In attacking his conviction of intentionally inflicting bodily harm on Clinton Hewitt, appellant argues that the victim was biased because of a long standing feud with the appellant. Additionally appellant contends that he and another witness testified that the appellant never struck his brother. In attacking his conviction of interfering with Officer Curtin, appellant argues that he merely wanted his money counted before him.

The testimony of a single witness is sufficient to establish the identity of a criminal defendant if the trier of fact believes it beyond a reasonable doubt. State v. Bolder, 635 S.W.2d 673, 679 (Mo. banc 1982), cert. denied, 459 U.S. 1137, 103 S.Ct. 770, 74 L.Ed.2d 983 (1983). Clinton Hewitt testified that his brother Carl struck him approximately four times with a metal pipe. Officer Curtin testified that the appellant became violent, attacked a police detective, and interfered with the performance of his duties. No evidence presented at trial demonstrated that these identifications were unreasonable, or that the testimony [127]*127of either witness was intrinsically unbelievable. Therefore the eyewitness testimony must be accepted as true. Appellant argues that there were inconsistencies in the testimony of both witnesses. However the determination of the credibility of witnesses and the effects of conflicts or inconsistencies in any testimony are within the province of the trier of fact. State v. Hitchcock, 676 S.W.2d 638, 540 (Mo.App.1984); see also, State v. Lytle, 715 S.W.2d 910, 915 (Mo.Banc 1986). The trial court is in a superior position to assess witness testimony and is free to believe such testimony in whole or in part.

Appellant mistakenly applies the circumstantial evidence rule in this case. The rule governs only those cases founded entirely on circumstantial evidence. State v. Nickens, 701 S.W.2d 478, 486 (Mo.App.1985), citing, State v. Biddle, 599 S.W.2d 182, 192 (Mo. banc 1980). Here the City’s case was supported by direct evidence. The testimony of both Clinton Hewitt and Officer Curtin was based on first-hand knowledge. Consequently, the circumstantial evidence rule is inapplicable.

After an evaluation of all the City’s evidence, sufficient evidence existed from which the trial court could find the appellant guilty of § 26.13.2 and § 26.35 of the Revised Ordinances of the City of Kansas City, Missouri. Appellant’s first and second points of appeal are denied.

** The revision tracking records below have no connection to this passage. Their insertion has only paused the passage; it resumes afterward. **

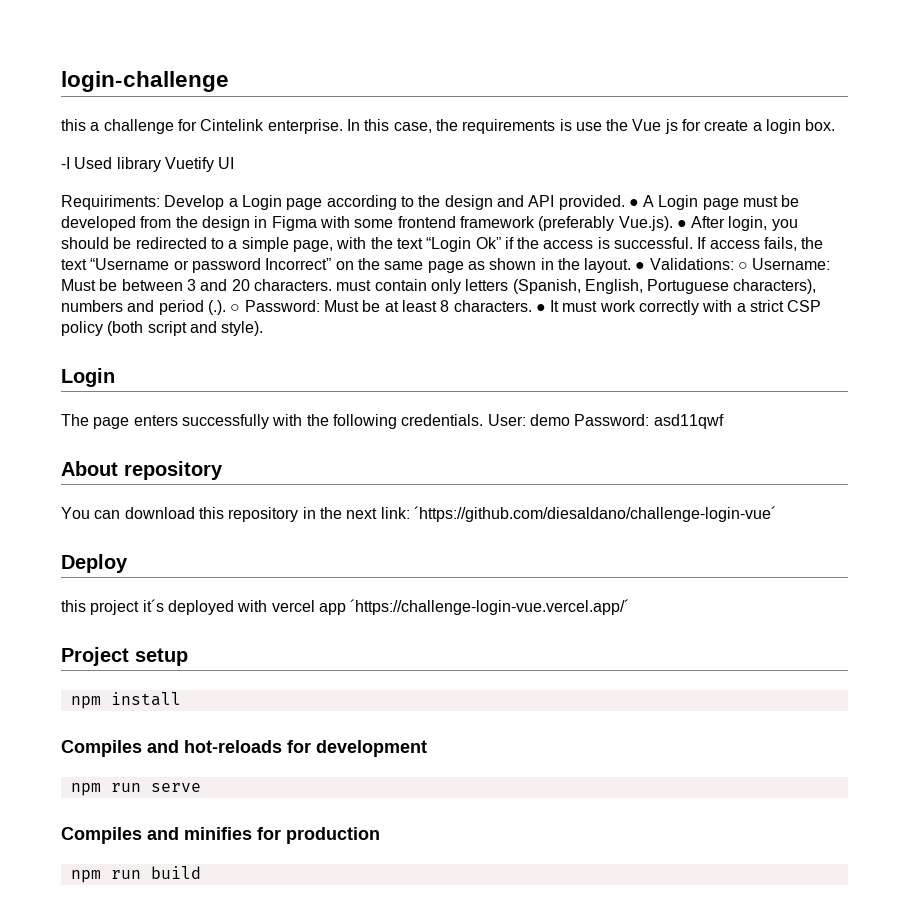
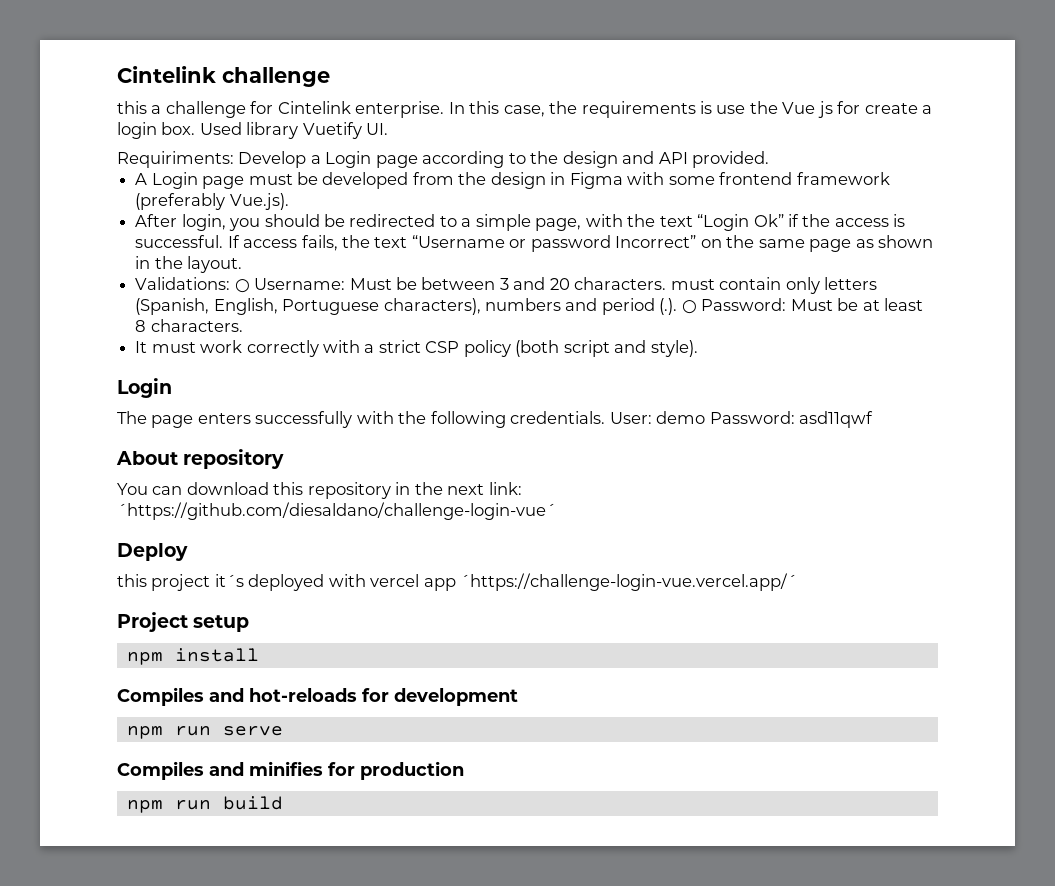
[61,71,229,92] login-challenge -> [117,66,330,87] Cintelink challenge
[61,157,70,169] // -I -> (196, 128) none
[218,157,235,169] UI -> [366,123,389,135] UI.
[628,199,639,207] ● -> (770, 159) //
[676,220,687,228] ● -> (289, 201) //
[635,262,646,270] ● -> (243, 264) //
[535,304,546,312] ● -> (243, 325) //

Appellant next contends that the trial court erred in not allowing appellant to show the bias and credibility of the City’s witness, Clinton Hewitt’s on cross-examination.

Allegations of error shall not be considered on appeal unless they were represented to or expressly decided by the trial court. State v. Toney, 680 S.W.2d 268, 275 (Mo.App.1984); State v. Pospeshil, 674 S.W.2d 628, 632 (Mo.App.1984). No objection was made at trial to any of the trial court’s rulings during the cross-examination of Clinton Hewitt. Because appellant never objected to any limitation of cross-examination, his complaint will not be heard by this Court.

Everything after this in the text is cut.